While gaining immense popularity over the last decade, psychological safety as a concept can be traced back to the 60s, when researchers Edgar Schein and Warren Bennis used the term to describe a leader’s ability to provide an atmosphere where one can take chances without fear, with sufficient protection, and improve their team’s ability to comfortably manage change. Schein’s definition would later evolve in the 80s to argue that psychological safety helps people overcome the defensiveness, or “learning anxiety,” that occurs when people are presented with data that disconfirm their expectations or hopes, which can thwart productive learning behavior.
Psychological Safety would lay dormant in research for a while until it was reinvigorated in the 90s by William Khan. Khan shifted the definition of the term to focus more on an individual’s ability to bring their authentic selves to work, which is more in line with the current definition of research. In 1999, Amy Edmondson established herself as a subject expert and argued that this concept was best addressed at the team level and that Psychological Safety is a team-level climate where there is a “shared belief held by members of the team that the team is safe for interpersonal risk-taking.” This was divergent from Khan, who saw it as an individual state.
Edmondson created and validated a 7-item scale to measure psychological safety on a team based on her qualitative work that is now the standard for how we operationalize psychological safety in research. Those items include:
- If you make a mistake on this team, it is often held against you.
- Members of this team are able to bring up problems and tough issues.
- People on this team sometimes reject others for being different.
- It is safe to take a risk on this team.
- It is difficult to ask other members of this team for help.
- No one on this team would deliberately act in a way that undermines my efforts.
- Working with members of this team, my unique skills and talents are valued and utilized.
Distinguishing the Definition
With the body of well-established and peer-reviewed content Edmondson has put behind her research and the efficacy it demonstrated, her definition has become the dominant definition in research. So let's distinguish what psychological safety is and is not.
Psychological Safety Is
Psychological safety is a measurement of shared comfort amongst a team for interpersonal risk-taking. By that, we mean that members of a team feel comfortable throwing out ideas, asking questions, and taking risks without fear of how their team might react or respond. It allows individuals to bring their authentic selves to work.
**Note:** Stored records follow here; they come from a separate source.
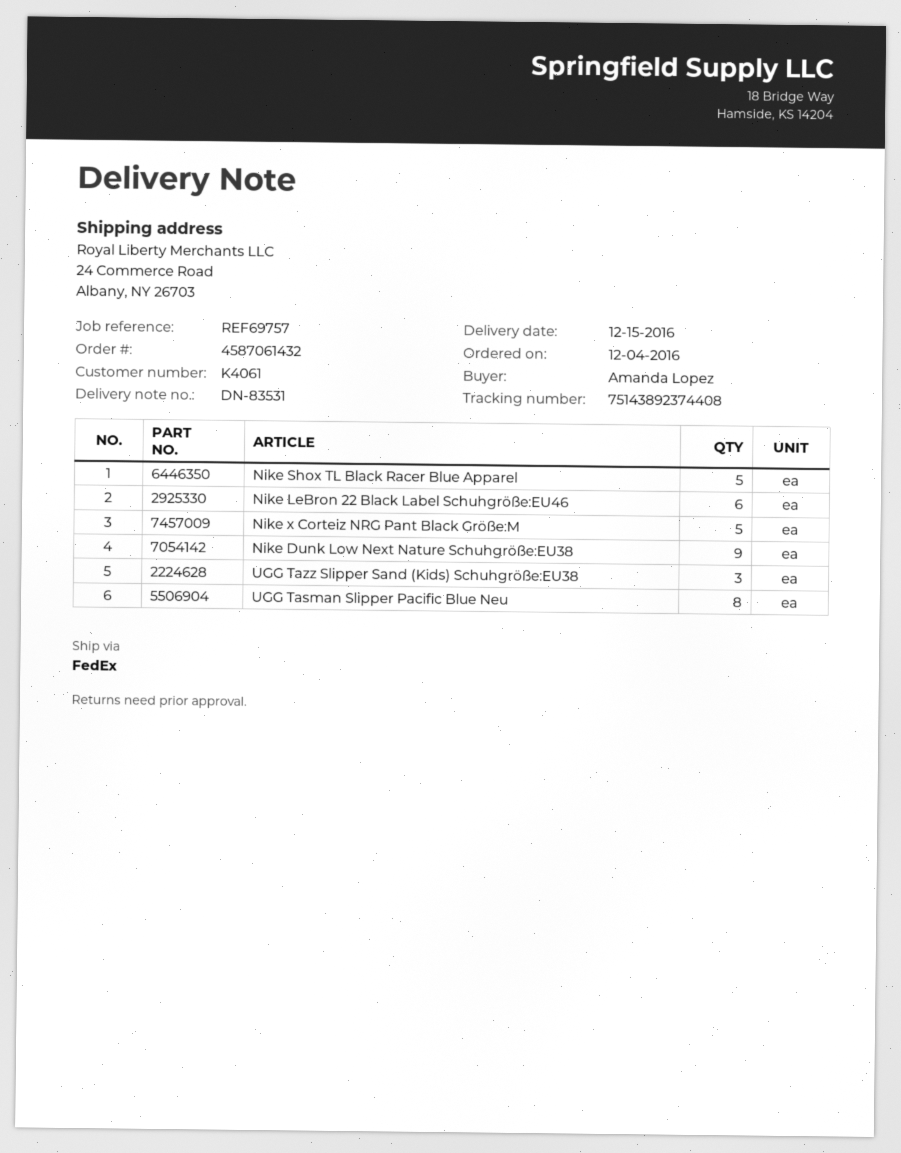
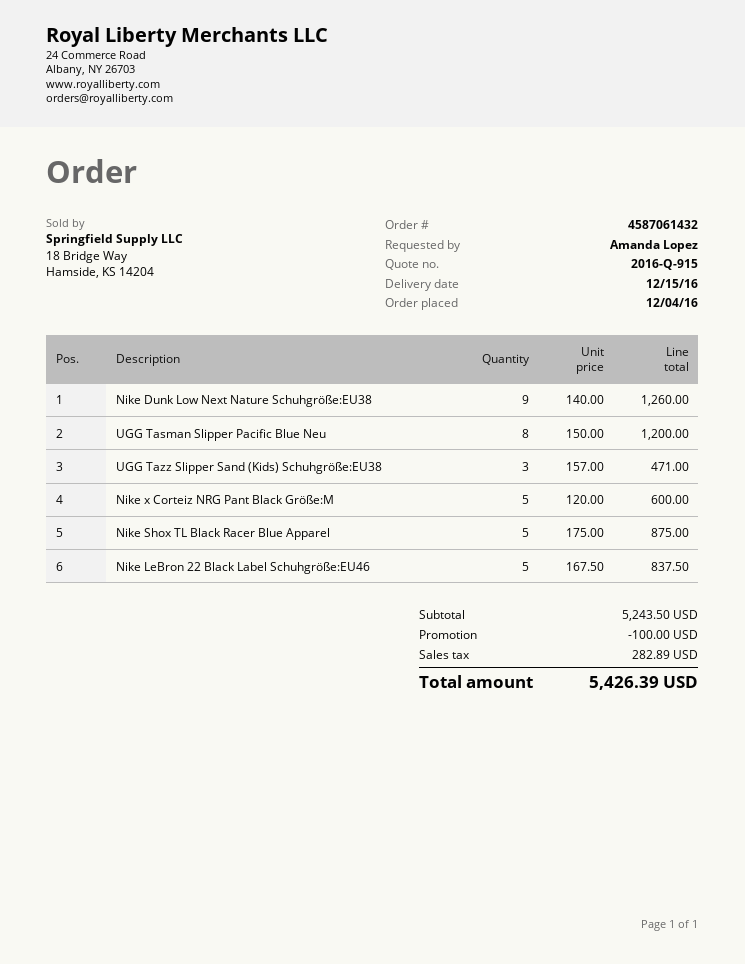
Nike LeBron 22 Black Label Schuhgröße:EU46: 6 -> 5

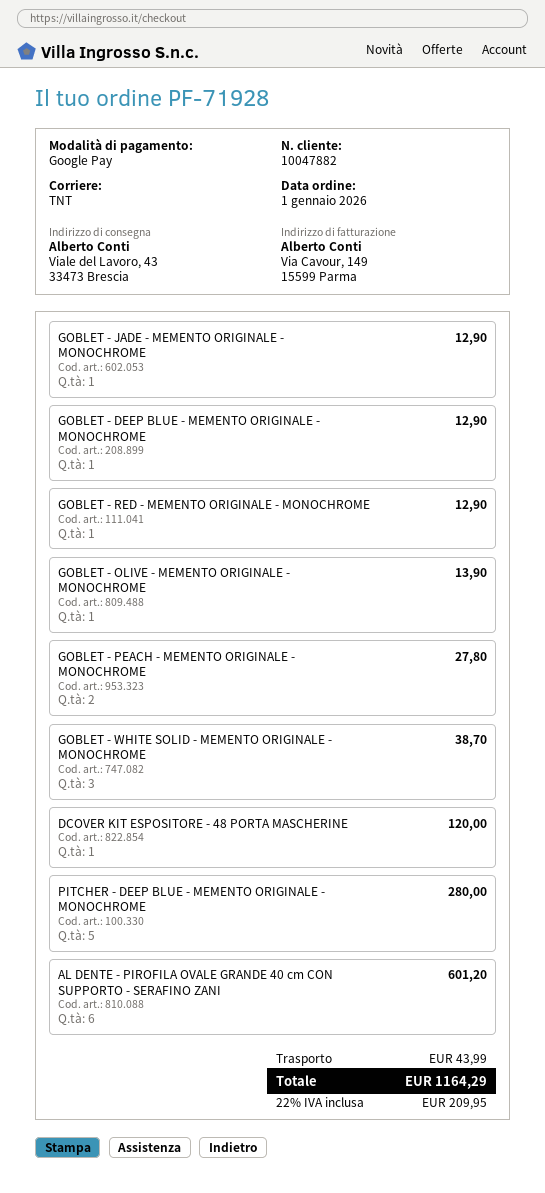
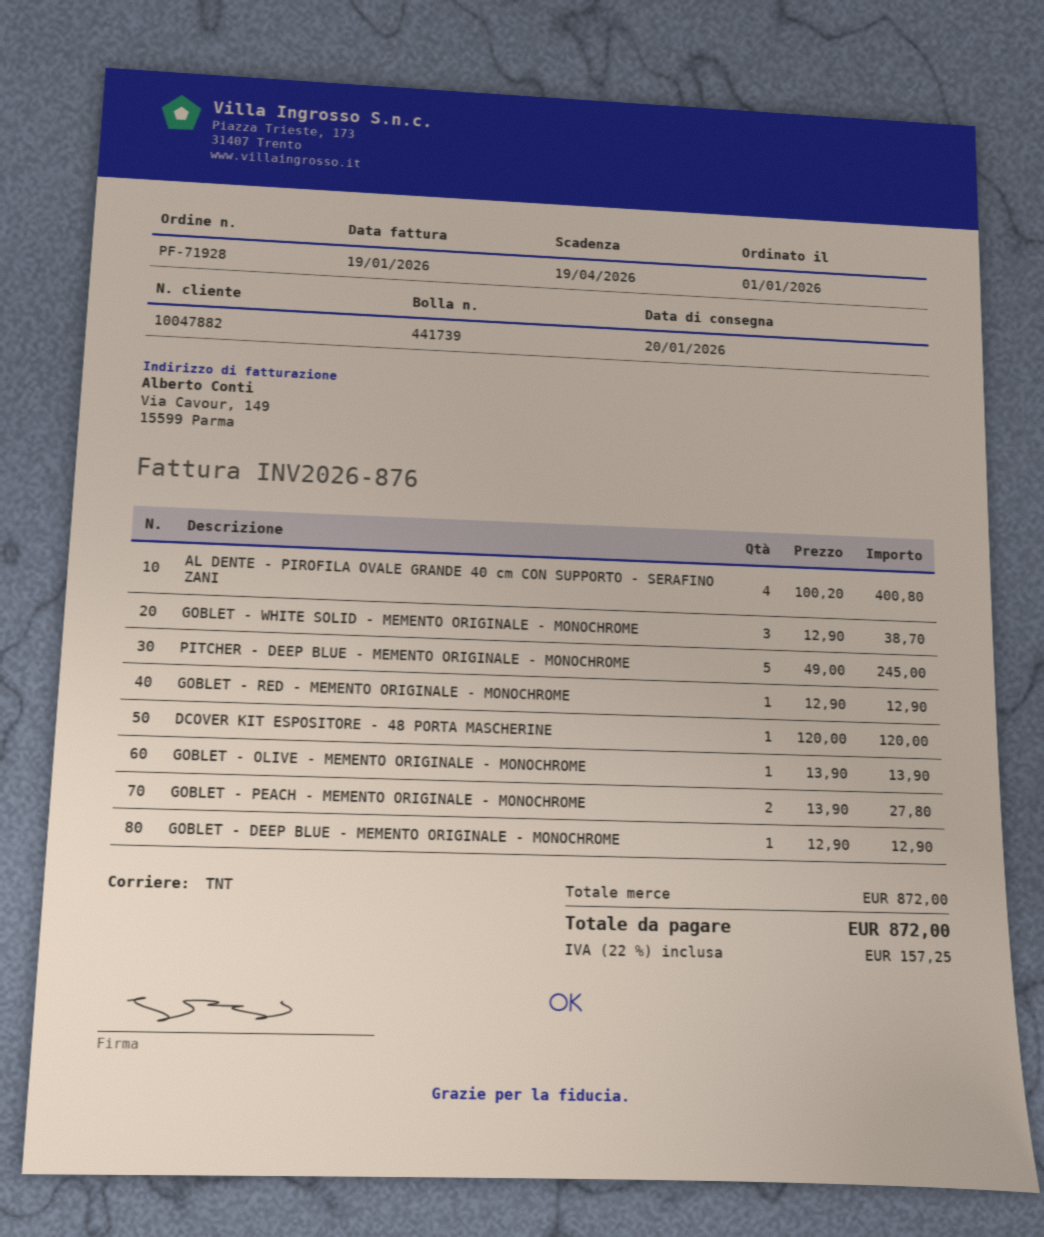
GOBLET - JADE - MEMENTO ORIGINALE - MONOCHROME: 1 for 12.90 -> none
PITCHER - DEEP BLUE - MEMENTO ORIGINALE - MONOCHROME: 5 for 280.00 -> 5 for 245.00
AL DENTE - PIROFILA OVALE GRANDE 40 cm CON SUPPORTO - SERAFINO ZANI: 6 for 601.20 -> 4 for 400.80
shipping: 43.99 -> none
tax: 22% = 209.95 -> 22% = 157.25
total: 1164.29 -> 872.00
Psychological safety is creating an environment where your team can make and learn from mistakes.
Psychological safety is a team’s ability to freely challenge the status quo without worrying about how it might be received.
Psychological safety is the comfort of knowing that you can be the same person at work as you are at home, knowing you’ll be accepted.
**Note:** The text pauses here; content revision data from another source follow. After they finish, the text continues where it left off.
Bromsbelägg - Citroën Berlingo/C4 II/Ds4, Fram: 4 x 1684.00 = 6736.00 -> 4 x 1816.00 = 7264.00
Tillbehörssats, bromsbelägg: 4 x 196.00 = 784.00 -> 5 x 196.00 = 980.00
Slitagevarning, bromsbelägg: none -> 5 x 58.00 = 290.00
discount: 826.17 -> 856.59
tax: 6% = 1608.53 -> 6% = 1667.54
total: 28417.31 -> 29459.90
Psychological safety is a team’s comfort level in being able to ask for help when they need it.
Psychological safety is knowing that no one on your team would actively work against you.
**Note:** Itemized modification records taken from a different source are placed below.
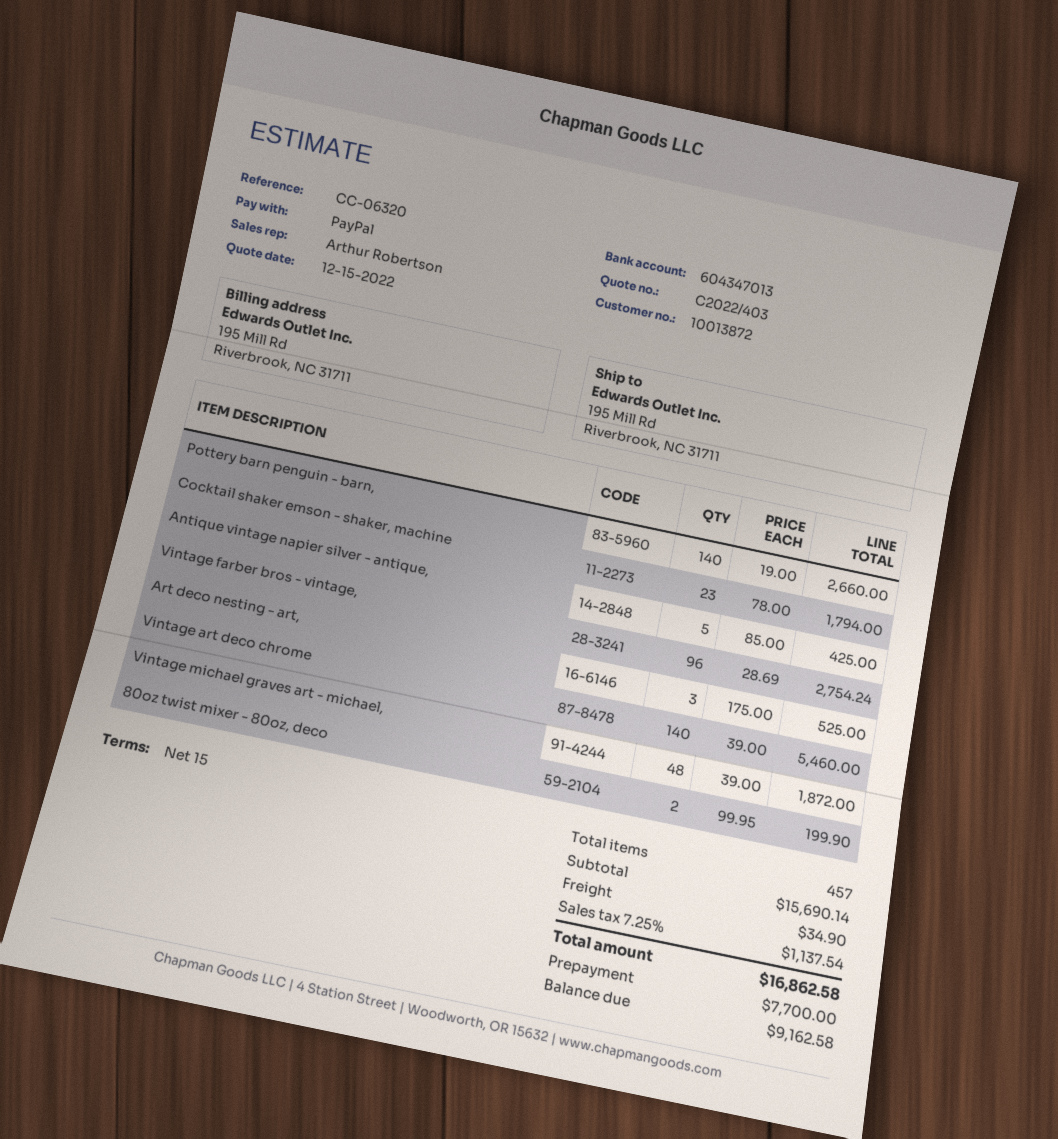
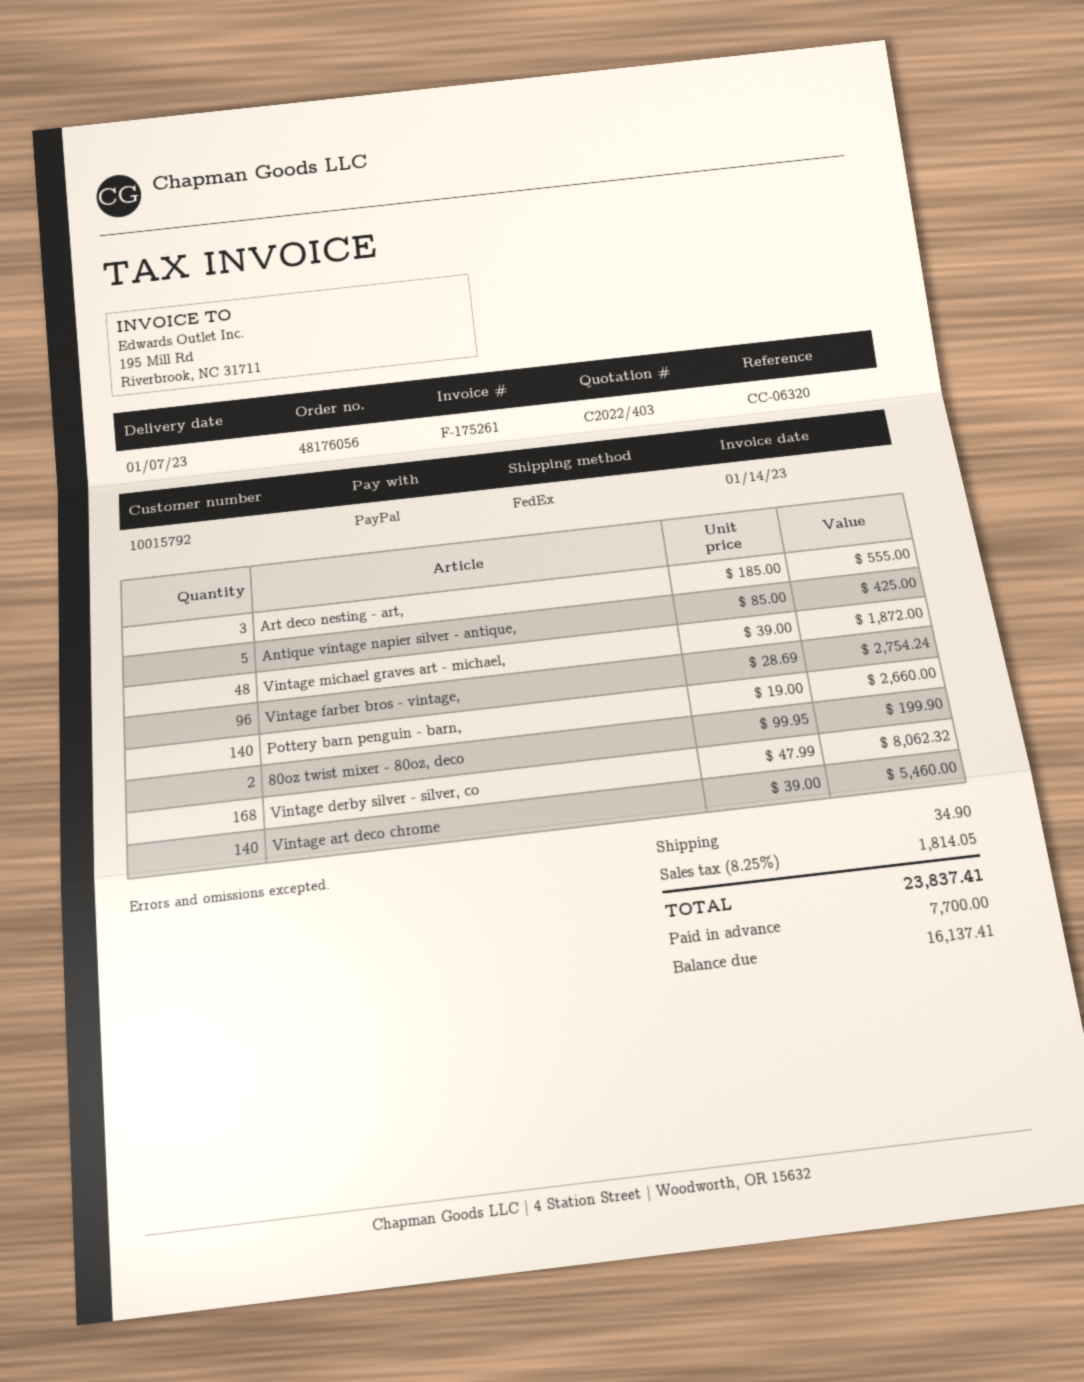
customer number: 10013872 -> 10015792
Cocktail shaker emson - shaker, machine: 23 x 78.00 = 1794.00 -> none
Art deco nesting - art,: 3 x 175.00 = 525.00 -> 3 x 185.00 = 555.00
Vintage derby silver - silver, co: none -> 168 x 47.99 = 8062.32
tax: 7.25% = 1137.54 -> 8.25% = 1814.05
total: 16862.58 -> 23837.41
balance: 9162.58 -> 16137.41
Psychological safety is feeling that your team knows what you bring to the table and that they value those contributions.
What Psychological Safety Is Not
Psychological safety is not clearly defined and reliably measured on an individual basis, so measures need to be focused on the team rather than on individuals.
Psychological safety does not mean that you should avoid holding your team accountable so that they never feel bad. It means that you should hold your team accountable in a balanced way that focuses on development and improvement. Your team should never fear you or your opinion.
Psychological safety does not mean that you should avoid conflict or hard discussions with your team. In fact, it means the opposite. Part of being psychologically safe means challenging the status quo which is often met with discourse. Psychological safety is comfort in discourse, where team members share their ideas with freedom and believe in balancing their perspectives.
Psychological safety does not mean avoiding delivering feedback to your team for fear of bruising their ego, but rather consistently delivering both positive and constructive feedback in a way that is easy to receive and does not trigger a defensive response. This is best achieved through modeling and soliciting feedback as a leader so that your team feels comfortable doing the same.
Psychological safety does not mean that team decision-making is democratized, but rather giving everyone a voice so that leaders can make better-informed decisions.
Psychological safety does not mean automatically giving your team full autonomy by default, but rather giving your team members a voice in their own development, and working with them to create clear expectations and context around how their work fits into the overall picture so that you can negotiate a level of autonomy that makes sense for them in their current stage of development.
Finally, psychological safety is not something you can definitively say you’ve reached, and it certainly isn’t achieved by just stating that it’s something that you want from your team. Psychological safety is something that fluctuates and requires consistent nourishing and maintenance. It can be affected by external circumstances like home life or personal politics. It fluctuates every time someone new joins the team. It is a lagging indicator that lets you know that your strategy is working.
Why is that important?
If your team is worried about speaking up and asking questions because they fear they might be ridiculed or reprimanded for being out of the loop, they work without the clarity they need, and the project or product suffers. In a study about employee silence, 85% of respondent reported at lease one occasion when they felt unable to raise a concern with their bosses, even though they believed the issue was important.
If your team is worried about others finding out they made a mistake, they are more likely to cover it up or not bring it to their team’s attention, and problems don’t get addressed. If your team is worried about bringing up problems or tough issues, you miss out on important insights that can round out your ideas or improve the way you operate. If someone fears rejection for being different from the group, they spend a lot of energy stifling who they truly are, which can lead to isolation and burnout. These are by no means the only potential consequences either.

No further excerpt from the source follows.